I creepily slide a Magnum condom out of my bra, because I knew what my intentions were coming here. He looks at me and shakes his head.
“Here ya go!” I toss it to him.
“Your sexy ass” He places the condom on his penis, and it was so much room left, I slightly chuckled.
He pushes my face to face back to the wall.
“Oh Dr. I like this aggressive side of you!.” I make sure my anus is still wet and slippery for him still.
“Spread it more,” I’ve finally got him completely loose, as his demands are becoming more frequent and rather sexy. I place both hands back there and separate my cheeks for him. He rubs the tip of his penis on the outside of my hole increasing his size and adding juices to the condom. My semi-virgin anus is taking his entry more difficult than I expected.
“Relax baby girl.” He pushes my back deeper into the couch giving me a more rounded arch. I relax my body and as soon as I exhale Mr. Twix had entered the galaxy completely.
“FUCK!” He uncontrollably yells out. My moans become more prominent as he pumps harder and harder. I underestimated his penis. He knew how to angle that curved small penis to hit all the right spots. He unsnapped my bra and helped me remove it while still plowing away at my ass. He cups my titties and leans in deeper; expressing he’s about to cum.
“Not yet! Please, I’m almost there.”
“I can’t hold it! Ahhhhhhh!!!!”
“Noooo!!” I beg for him not to stop as it was starting to feel really good. It's too late, he lets out a weird noise, and his entire body weight planted on my ass and arched back. He manages to gather himself for a few more strokes while he was cumming, but those were pointless.
“Goodness Kay!” He slides out his limp penis and I could feel his cum sliding down my crack towards my pussy.
He stands up and plummets to the carpet. I reached behind me to feel why his cum didn't end up in the condom; but of course it was too big, so I had to dig in my ass to pull out the condom. I throw it at him while he lays on the floor.
“Felt like you needed that doc.” He gives a sly smile.
“I’ll have to change the time to 3:30pm for tomorrow again, so we can do this again. Right?”
“See, that’s the spirit!” He admires my body as I stand to get clothed.

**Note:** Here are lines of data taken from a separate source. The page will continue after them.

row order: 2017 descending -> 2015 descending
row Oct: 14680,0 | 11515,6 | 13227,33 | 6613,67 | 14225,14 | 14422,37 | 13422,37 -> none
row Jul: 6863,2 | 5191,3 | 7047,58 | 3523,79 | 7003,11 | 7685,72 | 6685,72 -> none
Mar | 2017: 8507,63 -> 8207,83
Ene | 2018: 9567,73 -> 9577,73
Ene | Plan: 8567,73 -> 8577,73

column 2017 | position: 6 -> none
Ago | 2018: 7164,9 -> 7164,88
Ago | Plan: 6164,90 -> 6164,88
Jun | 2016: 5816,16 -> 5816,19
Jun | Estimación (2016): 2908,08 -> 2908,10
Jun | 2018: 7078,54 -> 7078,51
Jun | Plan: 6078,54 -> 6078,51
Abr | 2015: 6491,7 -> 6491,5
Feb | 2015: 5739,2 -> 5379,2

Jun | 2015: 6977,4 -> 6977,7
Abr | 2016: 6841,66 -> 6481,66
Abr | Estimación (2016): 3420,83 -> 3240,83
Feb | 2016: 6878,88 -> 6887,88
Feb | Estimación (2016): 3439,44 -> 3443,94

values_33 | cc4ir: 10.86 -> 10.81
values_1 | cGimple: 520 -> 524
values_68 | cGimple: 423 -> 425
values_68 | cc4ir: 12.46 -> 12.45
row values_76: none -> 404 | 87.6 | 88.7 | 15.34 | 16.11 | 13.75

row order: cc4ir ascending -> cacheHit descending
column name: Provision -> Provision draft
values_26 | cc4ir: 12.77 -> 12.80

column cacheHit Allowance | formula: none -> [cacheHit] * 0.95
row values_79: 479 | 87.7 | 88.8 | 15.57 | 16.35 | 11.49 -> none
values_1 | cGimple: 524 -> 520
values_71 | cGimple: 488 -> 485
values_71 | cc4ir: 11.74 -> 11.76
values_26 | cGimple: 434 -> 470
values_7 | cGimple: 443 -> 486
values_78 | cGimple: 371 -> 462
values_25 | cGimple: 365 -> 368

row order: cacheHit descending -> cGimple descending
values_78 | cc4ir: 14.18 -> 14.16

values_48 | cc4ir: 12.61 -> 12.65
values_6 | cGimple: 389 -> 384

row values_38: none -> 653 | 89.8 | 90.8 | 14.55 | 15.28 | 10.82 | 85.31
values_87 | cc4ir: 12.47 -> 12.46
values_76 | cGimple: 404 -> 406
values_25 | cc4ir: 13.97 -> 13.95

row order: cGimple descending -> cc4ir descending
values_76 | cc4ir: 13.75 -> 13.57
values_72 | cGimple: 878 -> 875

“You’re a beautiful girl Kay, I’ll help you figure out a way to change your ways. we'll be able to maintain a professional relationship so that you can continue sessions of course.” I guess he now sees my problem, first hand.
“Help me figure it out by eating my pussy on top of Us Weekly?” we both laugh.
“From the looks of it Dr. I don’t think I want to change. But, I will be back tomorrow at 3:30pm for our foreplay therapy talk. Once you're little secretary leaves, you can fuck me on that nice comfy couch in there.”
“I’ll be better prepared for next time, I wasn’t ready to annihilate a client's ass today.”
He gets off the floor and begins to straighten up waiting area table. I give him a wink and thank you and I walk right out the door, I think to myself... I got what I came here for, there won’t be a next time Dr.Craig Phillips.
"I need therapy." I say to myself after closing his office doors. I walk to my car in the parking garage, and grab my vibrator out my purse to cum and finish his failed mission.